Hepiniz çobansınız hadisi ve açıklaması

Hepiniz çobansınız hadisi ve açıklaması

Galus
Hepiniz çobansınız hadisi

Sorumluluk Bilinci

Abdullah b. Ömer (ra)’in naklettiği bir hadiste Allah Rasûlu şöyle buyurdular: "Hepiniz çobansınız ve hepiniz elinizin altındakilerden sorumlusunuz. Yönetici bir çobandır. Erkek, aile halkının çobanıdır. Kadın, kocasının evi ve çocukları için çobandır. Hepiniz çobansınız ve hepiniz çobanlık yaptıklarınızdan sorumlusunuz." (Buharî, Nikah, 91)

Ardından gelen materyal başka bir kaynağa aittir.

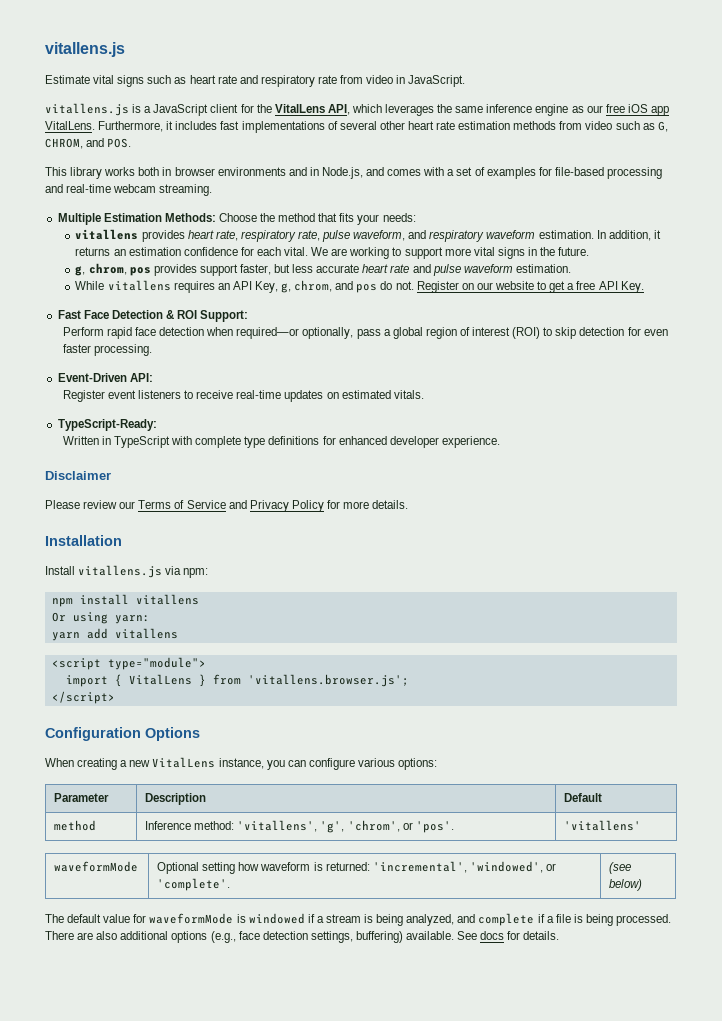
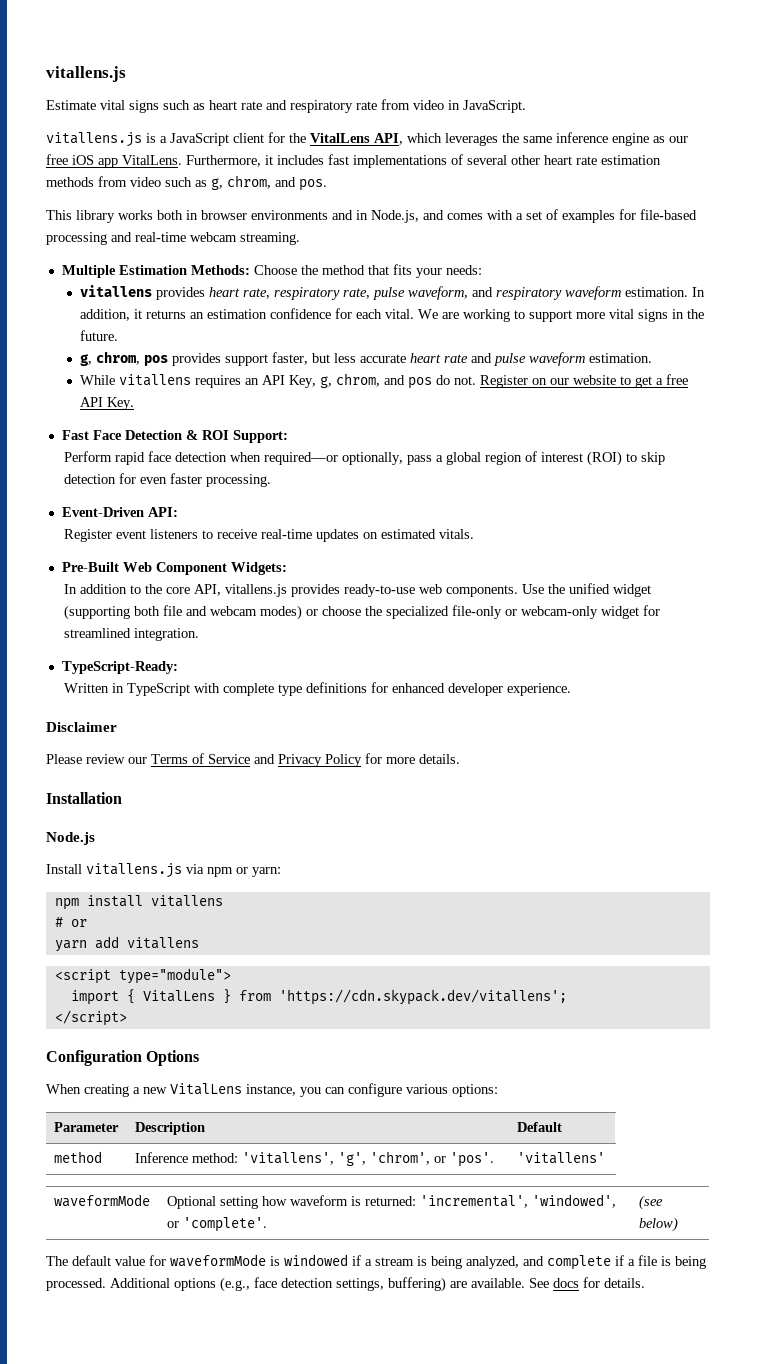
- Furthermore, it includes fast implementations of several other heart rate estimation methods from video such as G, CHROM, and POS.
+ Furthermore, it includes fast implementations of several other heart rate estimation methods from video such as g, chrom, and pos.
+ Pre-Built Web Component Widgets:
+ In addition to the core API, vitallens.js provides ready-to-use web components. Use the unified widget (supporting both file and webcam modes) or choose the specialized file-only or webcam-only widget for streamlined integration.
+ Node.js
- Install vitallens.js via npm:
+ Install vitallens.js via npm or yarn:
- Or using yarn:
+ # or
- import { VitalLens } from 'vitallens.browser.js';
+ import { VitalLens } from 'https://cdn.skypack.dev/vitallens';
- There are also additional options (e.g., face detection settings, buffering) available.
+ Additional options (e.g., face detection settings, buffering) are available.

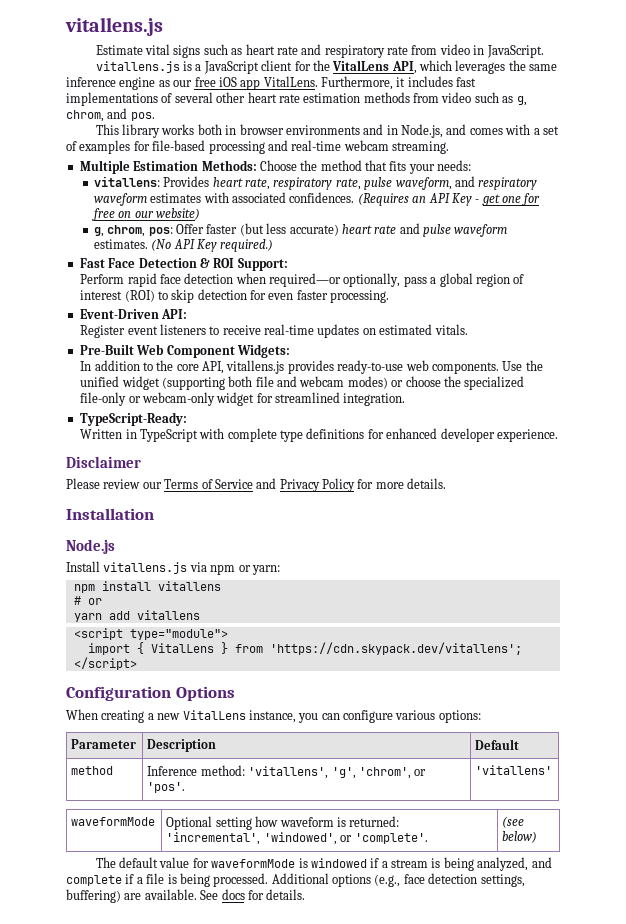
- vitallens provides heart rate, respiratory rate, pulse waveform, and respiratory waveform estimation. In addition, it returns an estimation confidence for each vital. We are working to support more vital signs in the future.
- g, chrom, pos provides support faster, but less accurate heart rate and pulse waveform estimation.
- While vitallens requires an API Key, g, chrom, and pos do not. Register on our website to get a free API Key.
+ vitallens: Provides heart rate, respiratory rate, pulse waveform, and respiratory waveform estimates with associated confidences. (Requires an API Key - get one for free on our website)
+ g, chrom, pos: Offer faster (but less accurate) heart rate and pulse waveform estimates. (No API Key required.)

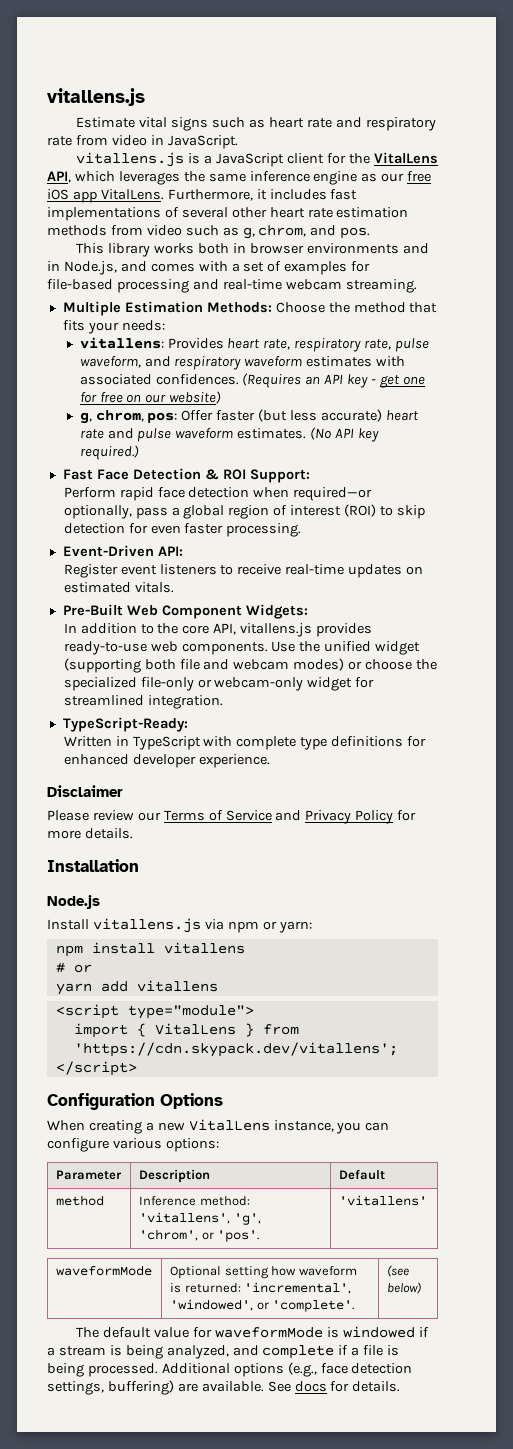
- (Requires an API Key - get one for free on our website)
+ (Requires an API key - get one for free on our website)
- (No API Key required.)
+ (No API key required.)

Çoban – sürü istiâre (benzetme)siyle sorumluluk bilincinin önemine vurgu yapılan bu hadiste, bir yandan akıllı ve ergen bütün bireylerin sorumluluğuna atıfta bulunulurken, diğer yandan idarecilik ve aile yönetimi gibi başkalarına karşı yükümlülük içeren görevleri üstlenenlerin daha ağır bir mesuliyet taşıdıklarına işaret edilmektedir.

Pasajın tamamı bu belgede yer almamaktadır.